But what if overtime has not yet been used or paid, and the employee decides to quit? Documented overtime will not cause controversy - the administration is obliged to provide the employee with days off or pay overtime in accordance with current standards. It is more difficult with verbal agreements. Here everything will depend on the integrity of the manager and the personal relationship of the employee with him.
Do vacation days expire upon voluntary resignation?
Dismissal implies the simultaneous termination of all relations between the employee and the employer. Accordingly, a full settlement is made between the parties, after which neither of them will bear any material obligations to the other.
If, during the period of fulfilling labor obligations, an employee has accumulated overtime, and it was not used until he was released from his position at his own request, an attempt must be made to use it so that it does not “burn out.”
As a rule, upon dismissal, the employer forces you to work for fourteen days, which is used to find a new candidate to replace the outgoing one. This period can be used to pay off overtime.
Delay in payments
Let's start with what we think is the simplest thing. Many employees complain that there are periods at the enterprise when payroll becomes the final chord in the payment process for a certain period (and it’s good, if for a certain period!). But to calculate does not mean to pay. The indignation of state employees can be understood: salaries, even if delayed for good reasons (the difficult financial and economic situation of the enterprise, etc.), will come someday, but they want to eat now.
But if you could only imagine how many people limit themselves to this very indignation. But the legislative point of view on this matter has a slightly different character.
The regulations governing labor relations between managers and subordinates clearly indicate that delays in basic payments (regardless of whether the employer is guilty or not) must be compensated for each day of delay. What does it mean?
That as a result, you are required to “add on” a percentage of the penalty to the amount of your due salary.
Don’t be afraid to ruin your relationship with management by insistently demanding what is provided by law. Employers don’t bother when they don’t pay you the compensation required by law. “Understanding” and “getting into the situation” is also not worth it.
Today you will be deprived of these compensations, tomorrow - an incentive voucher (even if not necessarily a voucher, but another type of incentive for conscientious work, prescribed in the employment contract along with bonuses). And the day after tomorrow you will be left without other state-provided payments and benefits. No, everything must be within the legal framework.
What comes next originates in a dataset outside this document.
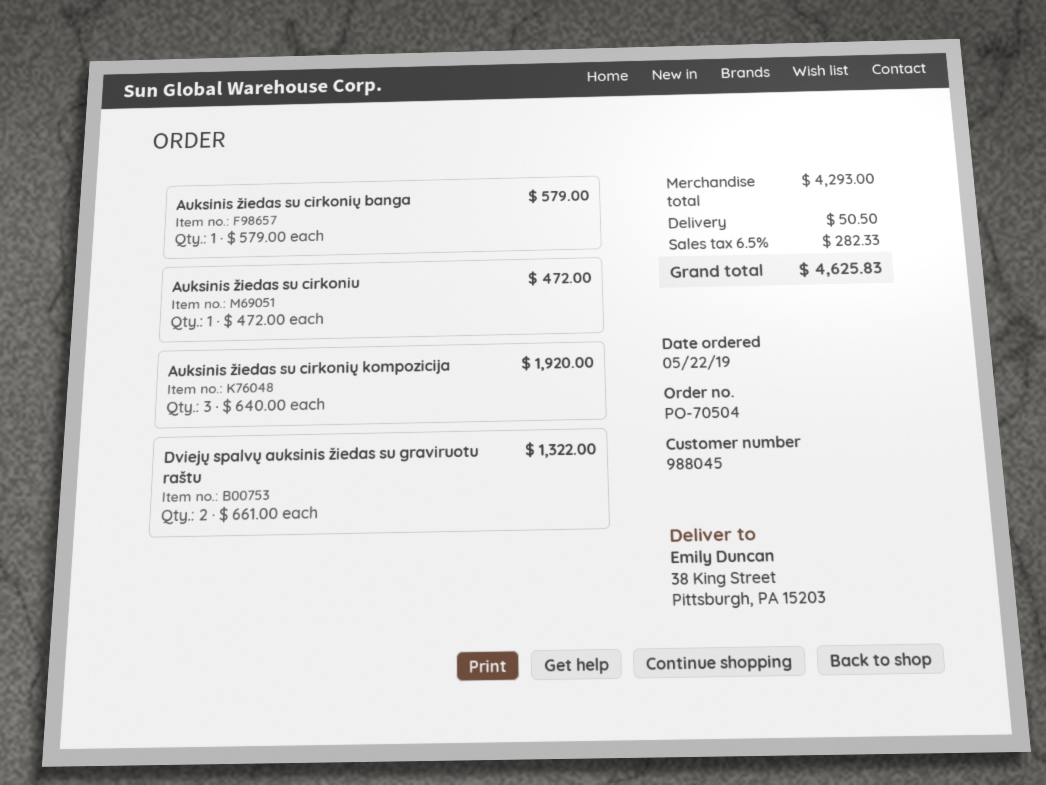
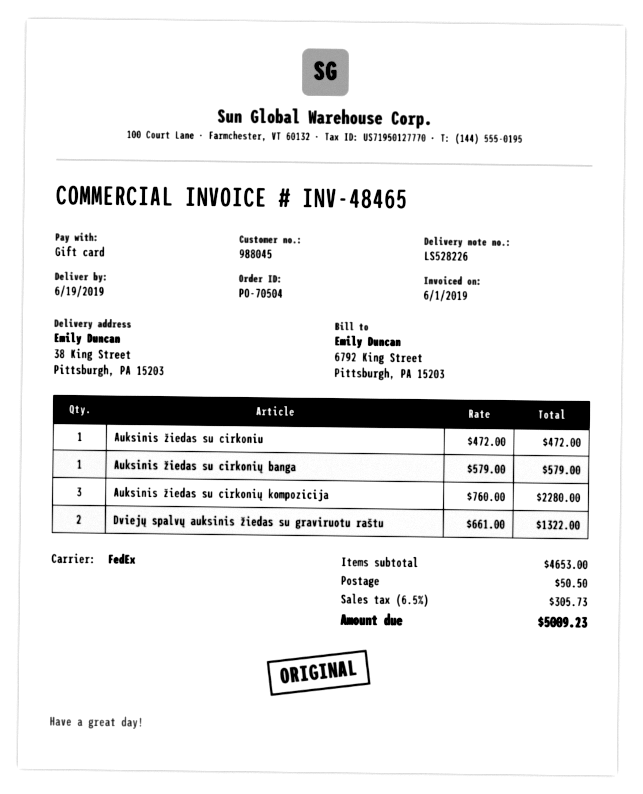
Auksinis žiedas su cirkonių kompozicija: 3 x 640.00 = 1920.00 -> 3 x 760.00 = 2280.00
subtotal: 4293.00 -> 4653.00
tax: 6.5% = 282.33 -> 6.5% = 305.73
total: 4625.83 -> 5009.23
Without exception.
How are unused vacation days paid upon voluntary dismissal?
Whether an organization will pay for unused time off upon termination of an employment relationship depends on several reasons:
- Which option will the employee choose - monetary compensation or the actual use of the days off due to him;
- The reason that was the basis for additional rest;
- Does the organization keep documented records of overtime and time off provided to employees?
Do I have to pay for time off when leaving at my own request? Russian legislation does not provide a specific answer to the question. But it must be taken into account that, unlike a layoff, when an employee stops fulfilling his work obligations on the initiative of the manager, in this case the employee has time to both think about the decision and take measures to use the accumulated days off.
Is time off paid for work on weekends and holidays according to the Labor Code of the Russian Federation upon dismissal?
According to the Labor Code, employment on holidays and other days off is prohibited. Under special circumstances - emergencies at the enterprise, accidents and their prevention, disasters and the elimination of their consequences - it is allowed to involve employees in work with their written consent.
Working on weekends is considered overtime work, which must be paid twice, or they may offer single pay with additional days of rest. What to choose is up to the employee himself. Upon dismissal, unrealized time off may be lost, so they must be used in a timely manner.
Normative base
The first thing that those who are going to understand the topic of whether a day off is paid is that they will not find this concept anywhere in the Labor Code. Time off, by mutual agreement, is a free day given to an employee during a period when the company's schedule assumes normal employment. In other words, if a company operates from Monday to Friday, then absence from work on any weekday, agreed upon with management, will be considered a day off. If exemption from work on this day is not agreed upon before its onset, then it will rightly be called absenteeism.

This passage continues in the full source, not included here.